To enhance resolution of male dominance relationships, we applied the Batchelder, Bershad and Simpson (1992, Jameson et al. 1999) model to data on decided agonistic bouts. This model takes into account the number of opponents that an individual has successfully defeated, and the relative success of those opponents in their own agonistic encounters.

Food availability and energy balance

Field assistants in Kanyawara regularly noted at 15-min intervals whether chimpanzees were feeding. If they were, both the species and portion of the plant being consumed were recorded. Fruit availability is estimated indirectly by calculating the total percentage of these feeding observations in which chimpanzees consumed fruit for each month. This measure has previously been shown to correlate with direct estimates of fruit abundance from phenology transects (Wrangham et al. 1996).

Kanyawara chimpanzees eat ripe fruit in proportion to its availability (Wrangham et al. 1998). Because fruit abundance varies temporally, however, chimpanzees are occasionally forced to fall back on lower quality piths and herbs, which are more widely distributed through the study site (Wrangham et al. 1991; Conklin-Brittain et al. 1998). Thus, when fruit is scarce, the Kanyawara chimpanzees subsist on a diet that is significantly lower in simple sugars, non-structural carbohydrates, and fat, than when fruit is abundant (Conklin-Brittain et al. 1998). These periods of low fruit availability should represent times of increased energetic stress.

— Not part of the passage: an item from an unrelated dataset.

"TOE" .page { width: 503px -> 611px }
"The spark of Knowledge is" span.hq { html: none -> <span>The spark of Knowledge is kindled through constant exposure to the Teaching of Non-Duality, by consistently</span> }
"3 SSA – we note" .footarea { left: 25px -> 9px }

Urine collection and preservation

First-morning urine samples were regularly collected from chimpanzees, who predictably urinate upon waking. Urine samples were also collected opportunistically throughout the day. When a chimpanzee urinated from a tree, urine was trapped in a disposable plastic bag attached to a 2-m pole. If a bag could not be placed in time, then urine was pipetted from leaves in the ground layer of vegetation. Immediately after collection, the identity of the chimpanzee, the date, and the time of urination were recorded.

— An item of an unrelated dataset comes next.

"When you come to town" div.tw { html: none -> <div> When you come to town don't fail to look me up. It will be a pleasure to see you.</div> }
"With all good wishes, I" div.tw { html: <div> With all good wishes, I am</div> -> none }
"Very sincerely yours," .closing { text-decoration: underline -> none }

To minimize the risk of sample cross-contamination, urine was collected from vegetation only when it was clear that multiple individuals had not urinated in the same area. Care was also taken to avoid collecting urine contaminated with feces.

One to 24 h after collection (mean: 6.5 h), urine samples were processed and stored in a propane-powered freezer that consistently maintained a temperature between −18° and −23°C. Frozen samples were transported on both ice and dry ice to the Reproductive Ecology Laboratory at Harvard University, where Muller performed all hormone analyses.

Hormone analysis

Steroid levels were quantified by radioimmunoassay according to published protocols (Lipson and Ellison 1989) adapted for use with primate urine. The cortisol assay is based on a four-position tritium competitor (Amersham-Searle) and an antiserum raised against Cortisol-3-0-Carboxymethylether-BSA (ICN Biomedicals no. 07–121016). This antiserum has reported cross-reactivities of 11.4% with 21-desoxycorticosterone, 8.9% with 11-desoxycortisol, and 1.6% with corticosterone; cross-reactions with other naturally occurring steroids are non-significant. Cortisol was assayed directly from unpurified urine diluted 1:10 with distilled water.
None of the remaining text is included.